◆ ACTIVITY ◆
Once you find the line with "(182, 797) none -> [617,251,630,263] 1." in the data that follows, repeat it and every line after it exactly, through the line with "(619, 840) none".

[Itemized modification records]

________________________

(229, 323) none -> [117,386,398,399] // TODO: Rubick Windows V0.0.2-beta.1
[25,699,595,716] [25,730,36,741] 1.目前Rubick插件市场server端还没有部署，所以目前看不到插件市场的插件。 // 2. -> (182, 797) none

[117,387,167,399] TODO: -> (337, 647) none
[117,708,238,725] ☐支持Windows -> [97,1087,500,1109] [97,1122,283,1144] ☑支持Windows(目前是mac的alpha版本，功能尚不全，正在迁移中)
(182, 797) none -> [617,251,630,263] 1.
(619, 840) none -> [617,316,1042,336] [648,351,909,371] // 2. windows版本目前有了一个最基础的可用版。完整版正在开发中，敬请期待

________________________

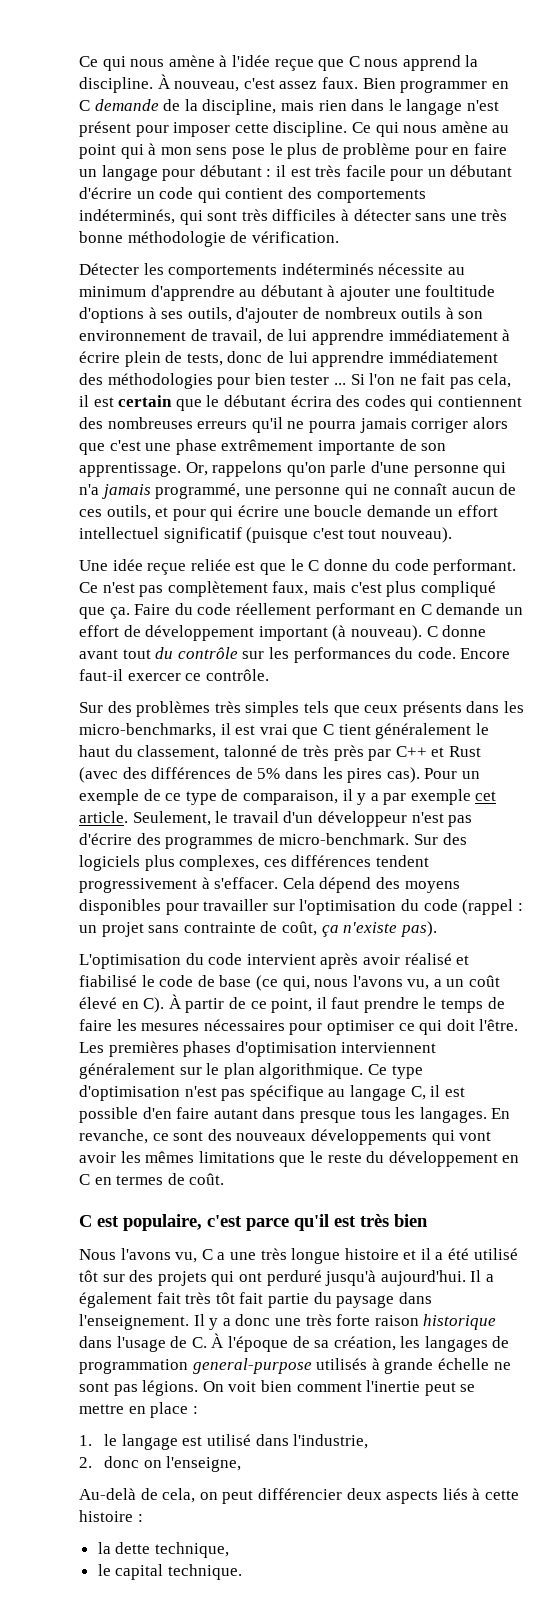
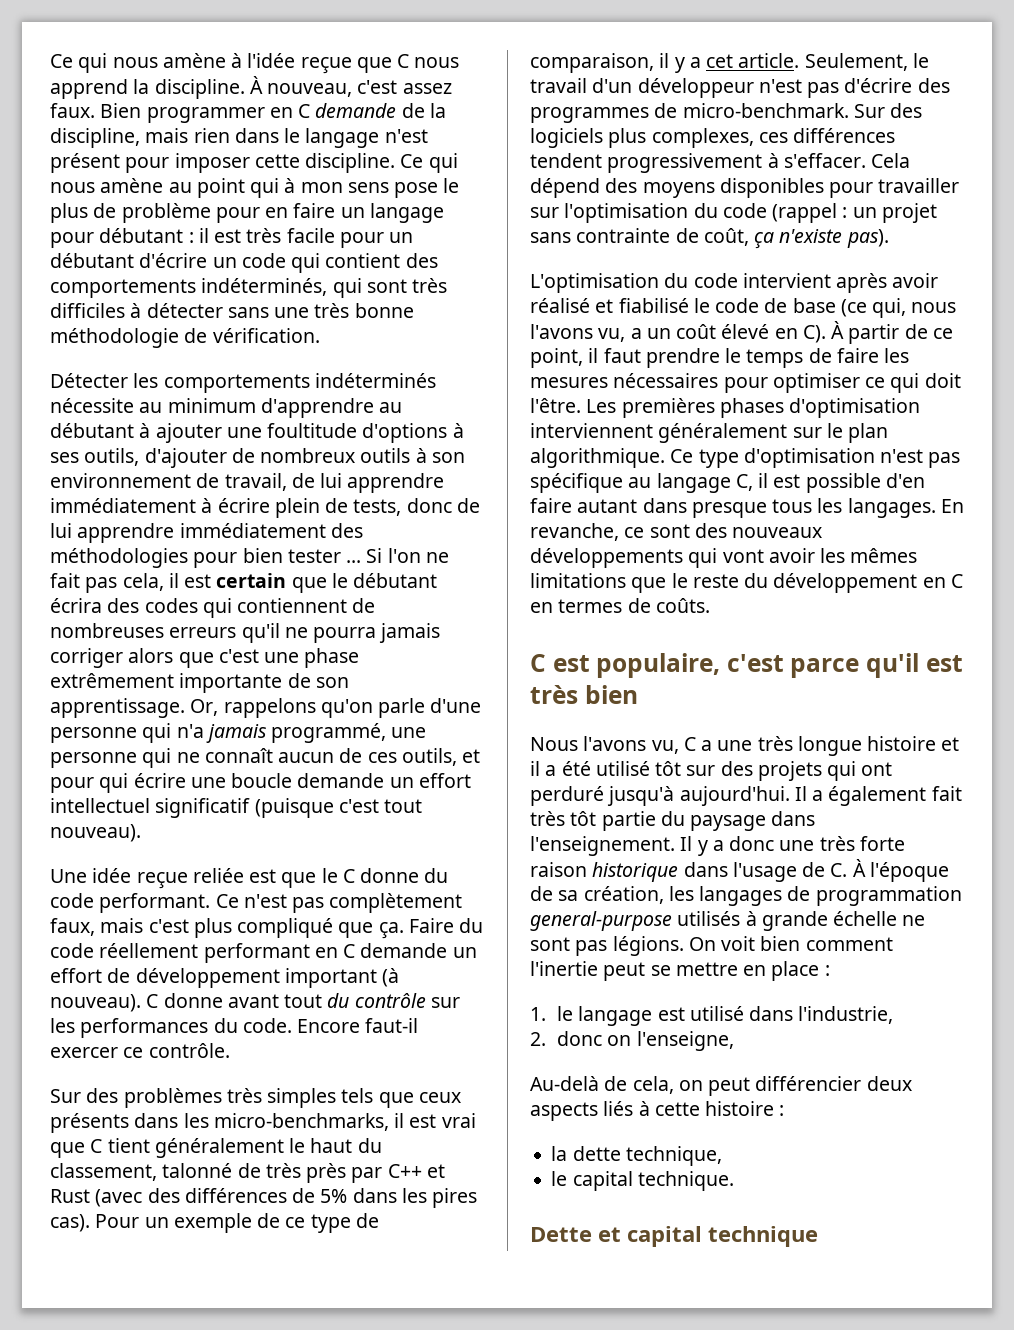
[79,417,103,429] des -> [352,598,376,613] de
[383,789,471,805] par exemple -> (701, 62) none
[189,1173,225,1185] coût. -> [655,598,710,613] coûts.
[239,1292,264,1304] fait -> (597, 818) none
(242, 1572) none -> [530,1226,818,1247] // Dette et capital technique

________________________

◆ EXPECTED OUTPUT ◆
(182, 797) none -> [617,251,630,263] 1.
(619, 840) none -> [617,316,1042,336] [648,351,909,371] // 2. windows版本目前有了一个最基础的可用版。完整版正在开发中，敬请期待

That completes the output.